* _TASK INSTRUCTIONS_: Where does the word "Paysandú" occur in the entries below? Copy every line that has it.

BEGIN EXTRACTED MATERIAL

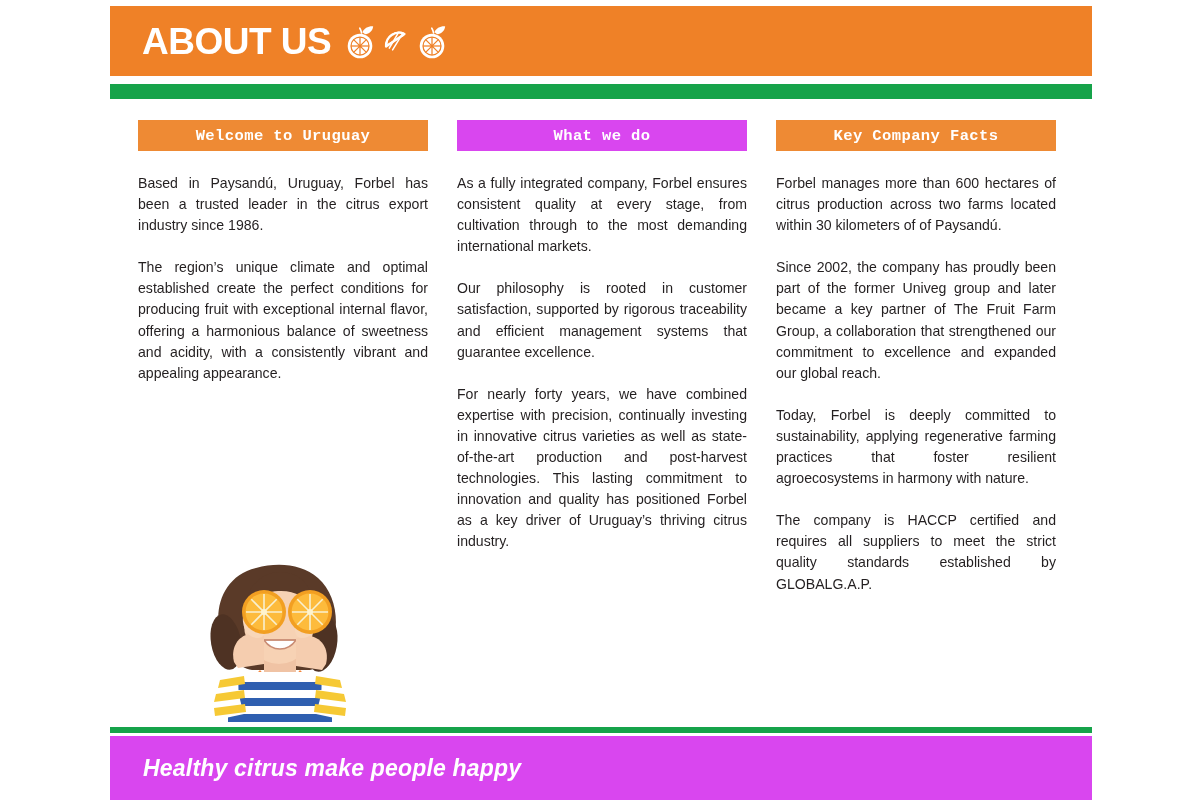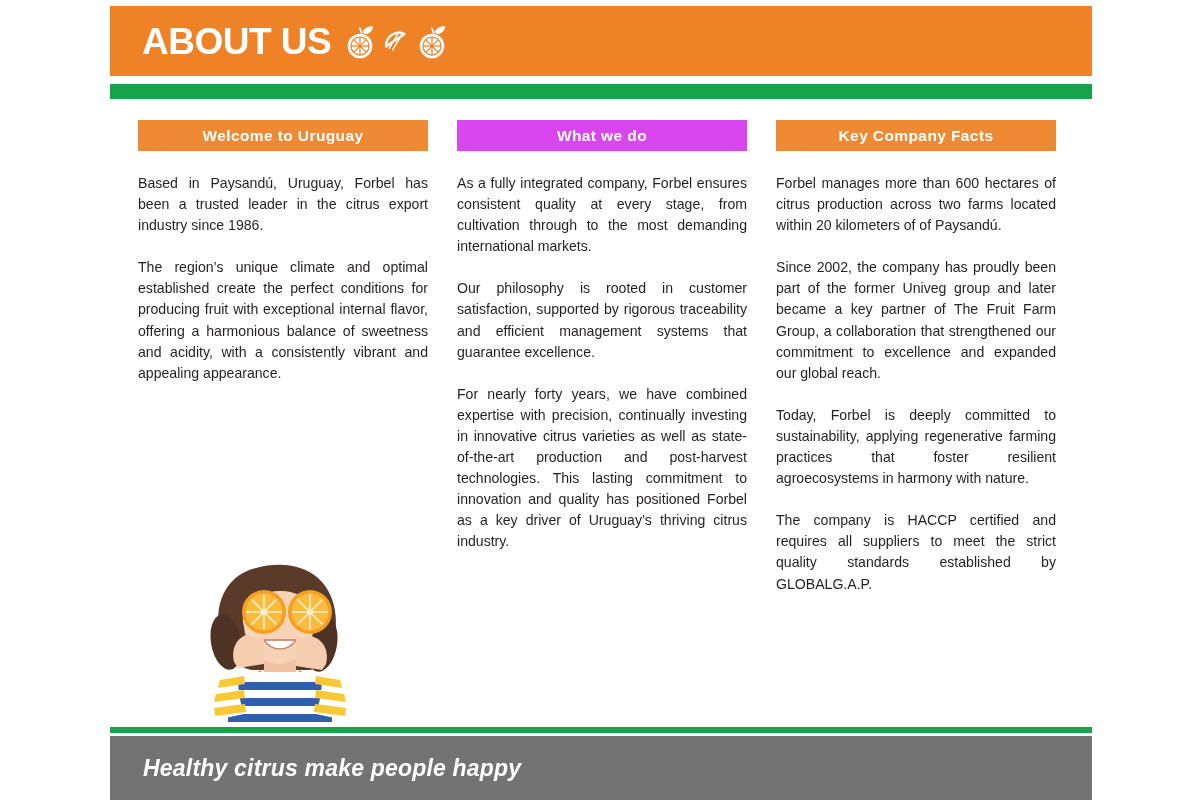--- a/index.html
+++ b/index.html
@@ -90,7 +90,7 @@
     font-size: 15.5px;
     font-weight: bold;
     letter-spacing: 0.4px;
-    font-family: Liberation Sans, sans-serif;
+    font-family: Liberation Mono, monospace;
   }
   .head-orange { background: #ee8a34; }
   .head-green  { background: #d946ef; }

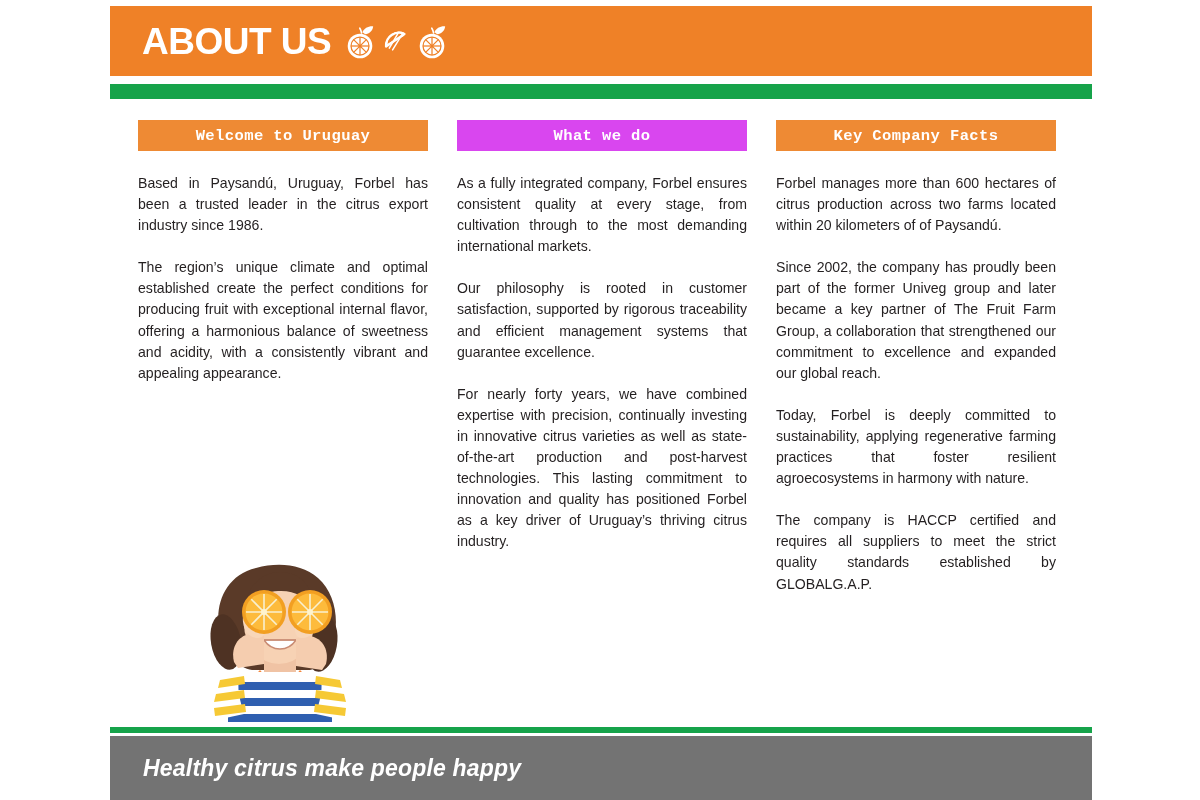--- a/index.html
+++ b/index.html
@@ -230,7 +230,7 @@
     <div class="col col-3">
       <div class="col-head head-orange">Key Company Facts</div>
       <div class="col-body">
-        <p>Forbel manages more than 600 hectares of citrus production across two farms located within 20 kilometers of of Paysandú.</p>
+        <p>Forbel manages more than 600 hectares of citrus production across two farms located within 30 kilometers of of Paysandú.</p>
         <p>Since 2002, the company has proudly been part of the former Univeg group and later became a key partner of The Fruit Farm Group, a collaboration that strengthened our commitment to excellence and expanded our global reach.</p>
         <p>Today, Forbel is deeply committed to sustainability, applying regenerative farming practices that foster resilient agroecosystems in harmony with nature.</p>
         <p>The company is HACCP certified and requires all suppliers to meet the strict quality standards established by GLOBALG.A.P.</p>

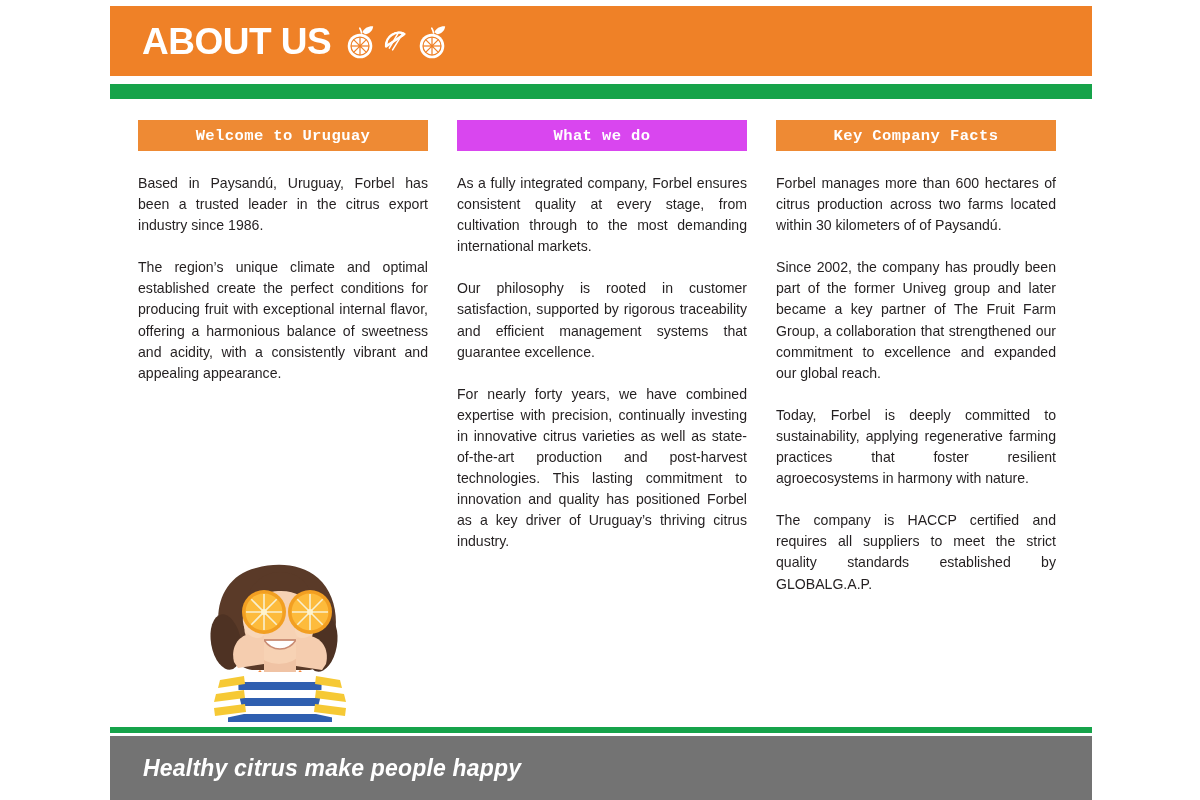--- a/index.html
+++ b/index.html
@@ -136,7 +136,7 @@
     top: 736px;
     width: 982px;
     height: 64px;
-    background: #737373;
+    background: #d946ef;
     display: flex;
     align-items: center;
   }

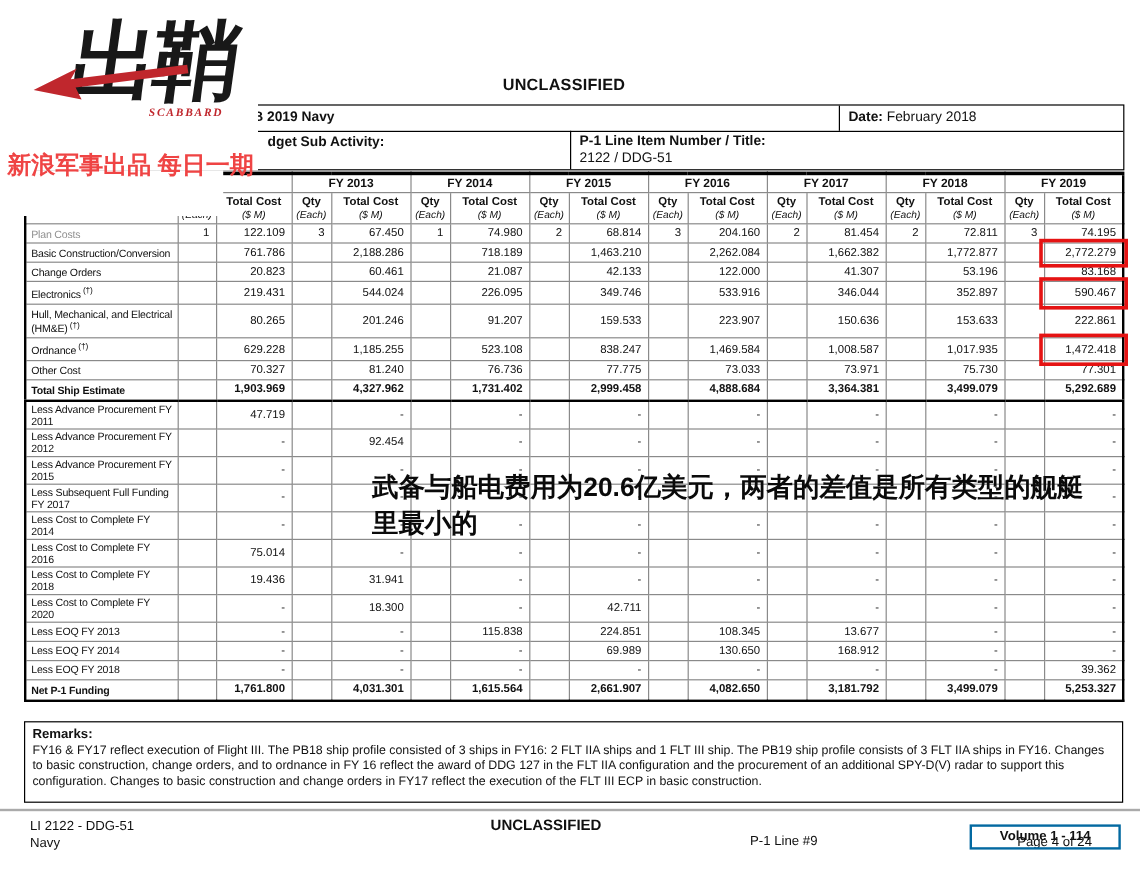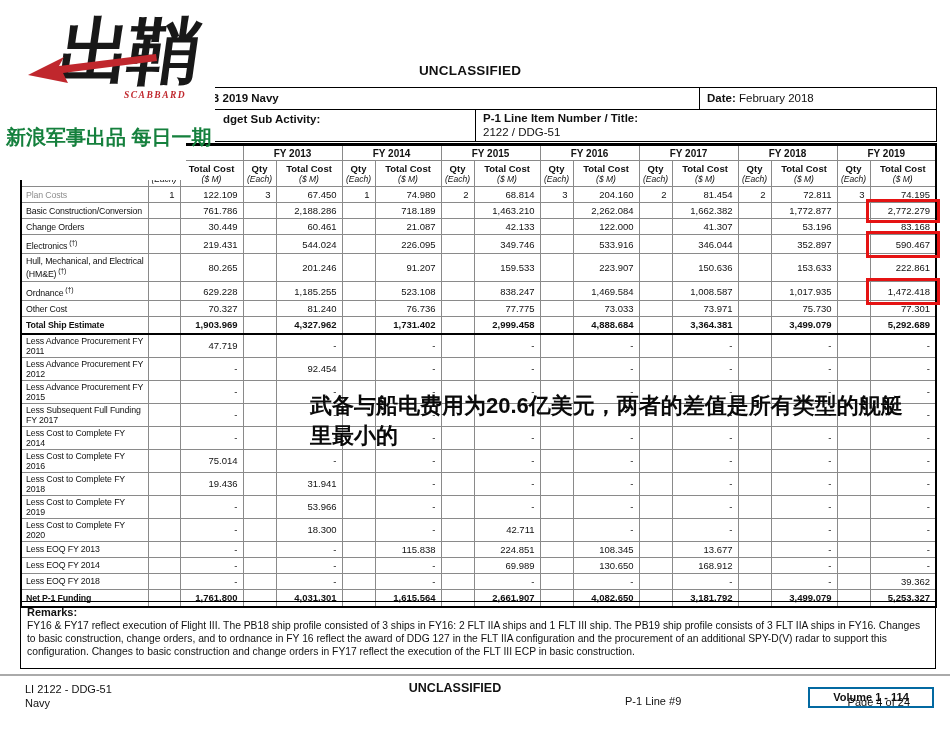--- a/index.html
+++ b/index.html
@@ -72,7 +72,7 @@
   #logo-arrow{position:absolute;left:26px;top:52px;}
   #logo-en{position:absolute;left:124px;top:90px;color:#c0272d;font-style:italic;font-weight:bold;
            font-size:9.5px;letter-spacing:1.5px;font-family:"Liberation Serif",serif;}
-  #logo-tagline{position:absolute;left:6px;top:124px;font-size:20px;font-weight:900;color:#15803d;
+  #logo-tagline{position:absolute;left:6px;top:124px;font-size:20px;font-weight:900;color:#ef4444;
                 white-space:nowrap;}
 </style>
 </head>

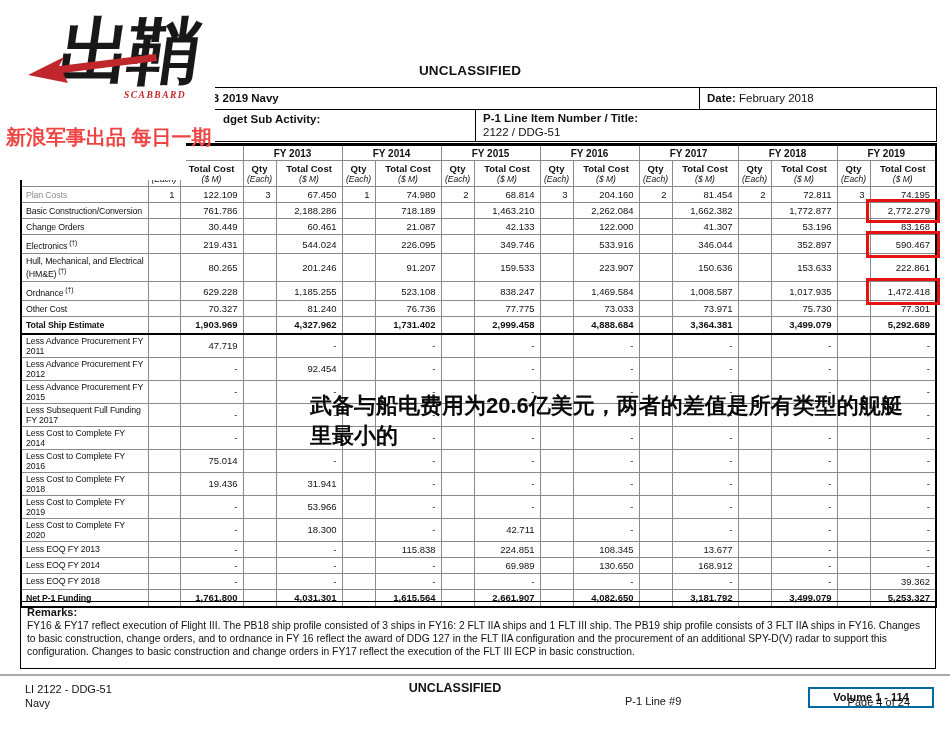--- a/index.html
+++ b/index.html
@@ -235,7 +235,7 @@
         <tr style="height: 16px;">
           <td class="label">Change Orders</td>
           <td class="num"></td>
-          <td class="num">30.449</td>
+          <td class="num">20.823</td>
           <td class="num gs"></td>
           <td class="num">60.461</td>
           <td class="num gs"></td>

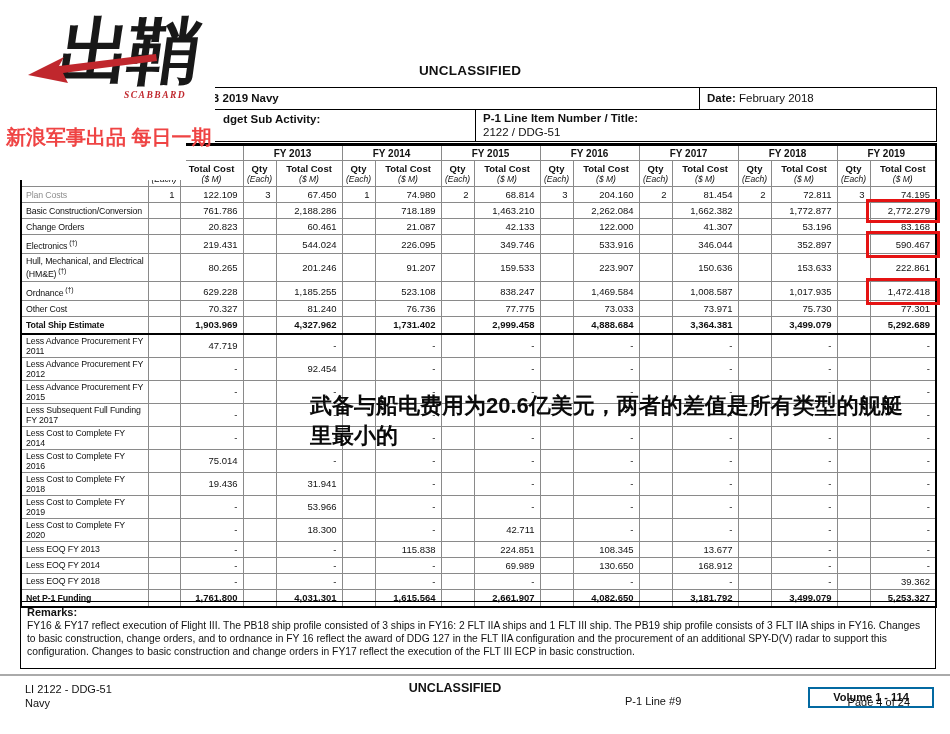--- a/index.html
+++ b/index.html
@@ -480,25 +480,6 @@
           <td class="num">-</td>
         </tr>
         <tr style="height: 22px;">
-          <td class="label">Less Cost to Complete FY 2019</td>
-          <td class="num"></td>
-          <td class="num">-</td>
-          <td class="num gs"></td>
-          <td class="num">53.966</td>
-          <td class="num gs"></td>
-          <td class="num">-</td>
-          <td class="num gs"></td>
-          <td class="num">-</td>
-          <td class="num gs"></td>
-          <td class="num">-</td>
-          <td class="num gs"></td>
-          <td class="num">-</td>
-          <td class="num gs"></td>
-          <td class="num">-</td>
-          <td class="num gs"></td>
-          <td class="num">-</td>
-        </tr>
-        <tr style="height: 22px;">
           <td class="label">Less Cost to Complete FY 2020</td>
           <td class="num"></td>
           <td class="num">-</td>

END EXTRACTED MATERIAL

* _RESULT FOR THIS EXERCISE_:
-        <p>Forbel manages more than 600 hectares of citrus production across two farms located within 20 kilometers of of Paysandú.</p>
+        <p>Forbel manages more than 600 hectares of citrus production across two farms located within 30 kilometers of of Paysandú.</p>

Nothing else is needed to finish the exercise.